### RECORDED INFORMATION
◇ ◇ ◇ ◇ ◇

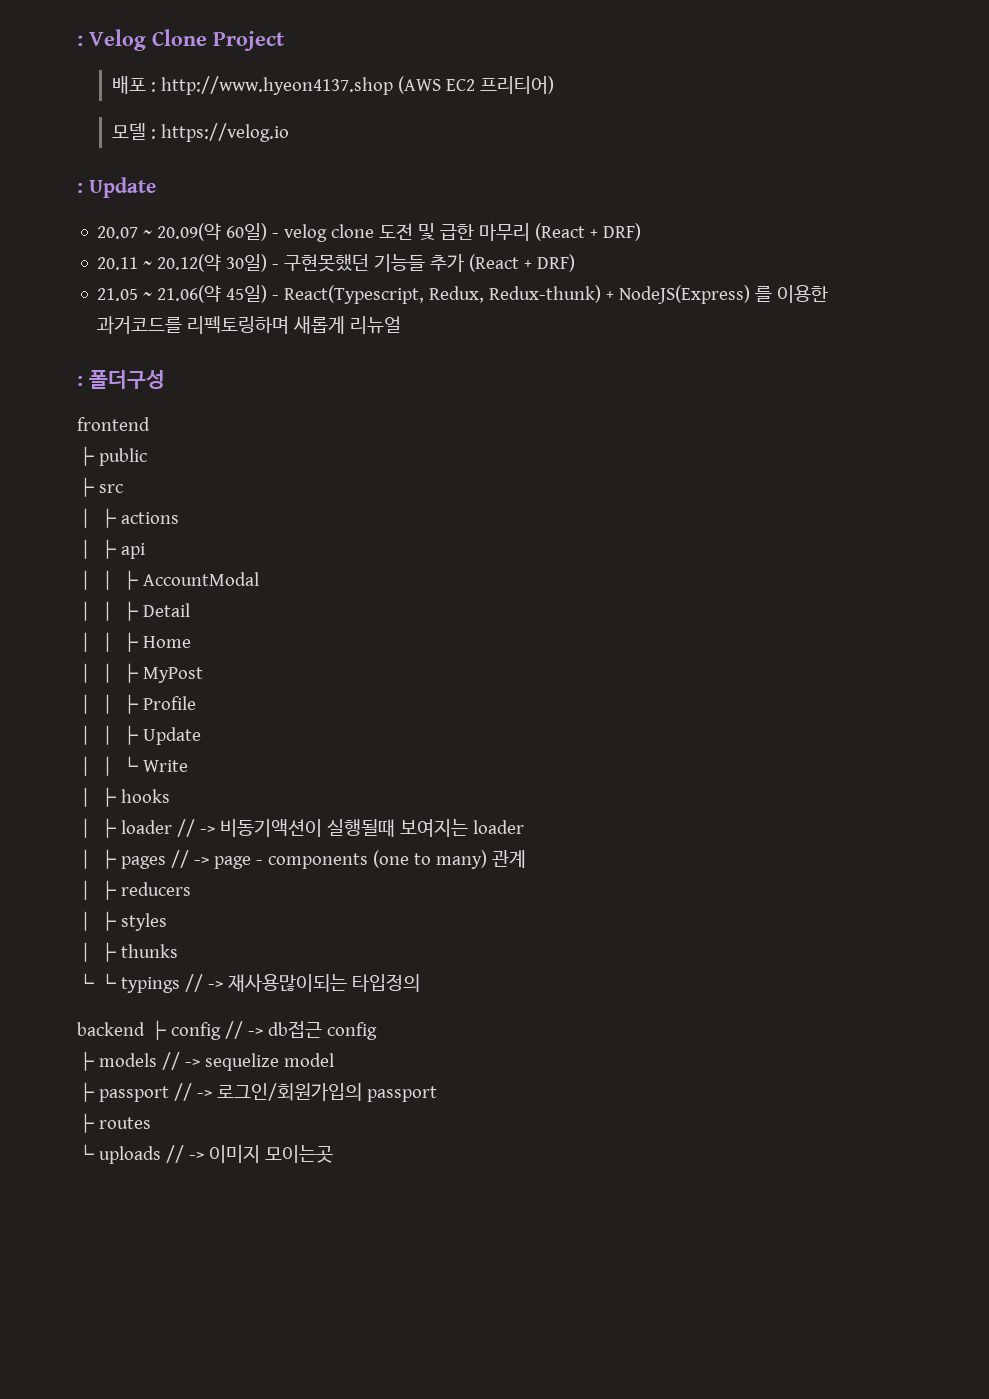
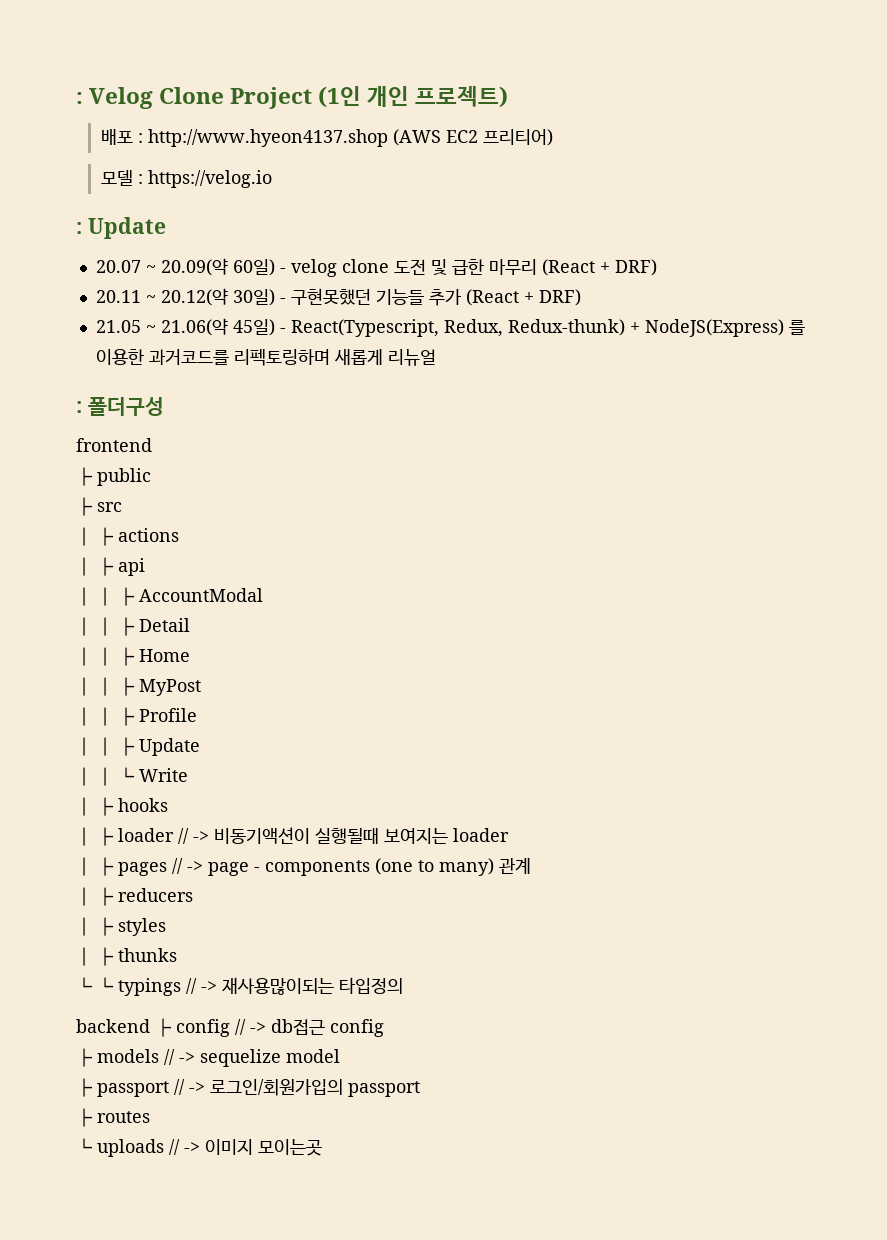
- : Velog Clone Project
+ : Velog Clone Project (1인 개인 프로젝트)

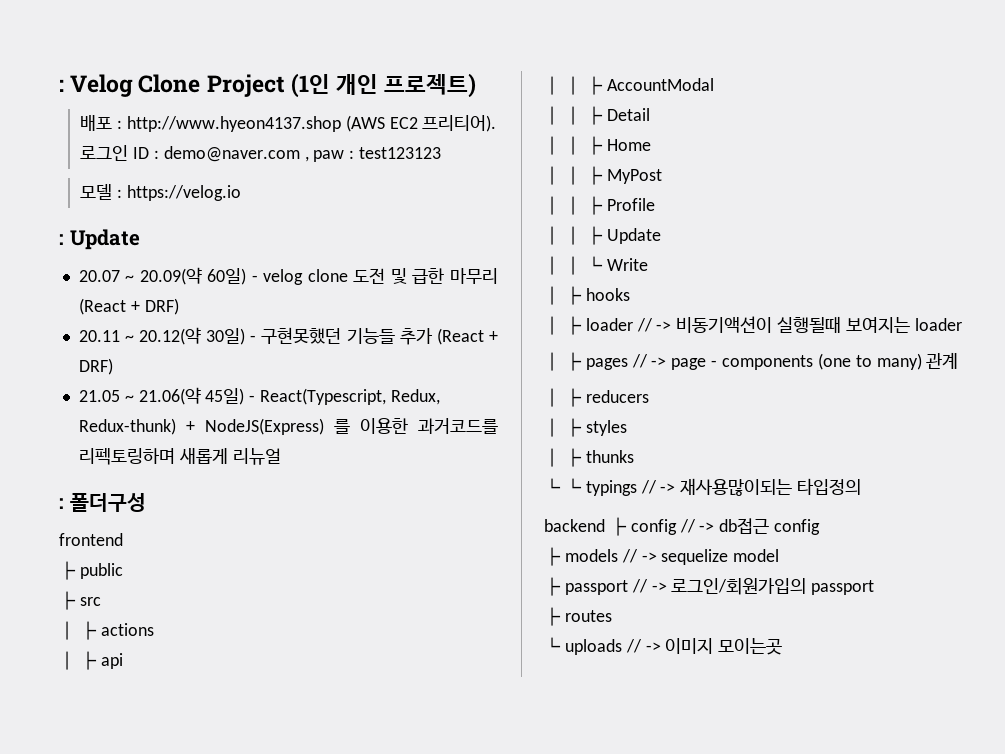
- 배포 : http://www.hyeon4137.shop (AWS EC2 프리티어)
+ 배포 : http://www.hyeon4137.shop (AWS EC2 프리티어). 로그인 ID : demo@naver.com , paw : test123123

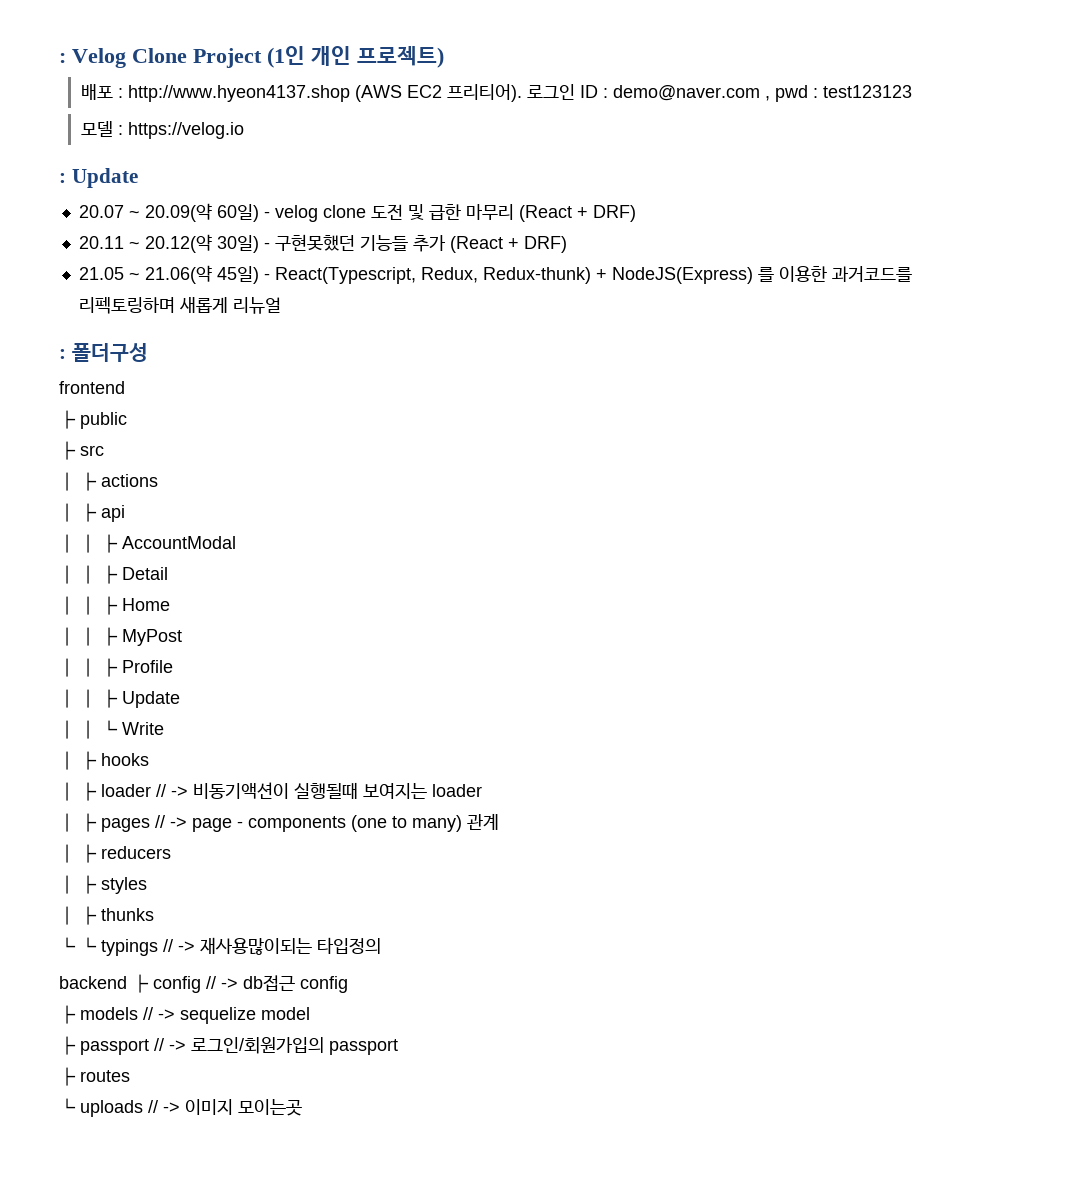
- 로그인 ID : demo@naver.com , paw : test123123
+ 로그인 ID : demo@naver.com , pwd : test123123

◇ ◇ ◇ ◇ ◇

Down to the final line, restate the material above word for word, but omit its pictures.

- : Velog Clone Project
+ : Velog Clone Project (1인 개인 프로젝트)

- 배포 : http://www.hyeon4137.shop (AWS EC2 프리티어)
+ 배포 : http://www.hyeon4137.shop (AWS EC2 프리티어). 로그인 ID : demo@naver.com , paw : test123123

- 로그인 ID : demo@naver.com , paw : test123123
+ 로그인 ID : demo@naver.com , pwd : test123123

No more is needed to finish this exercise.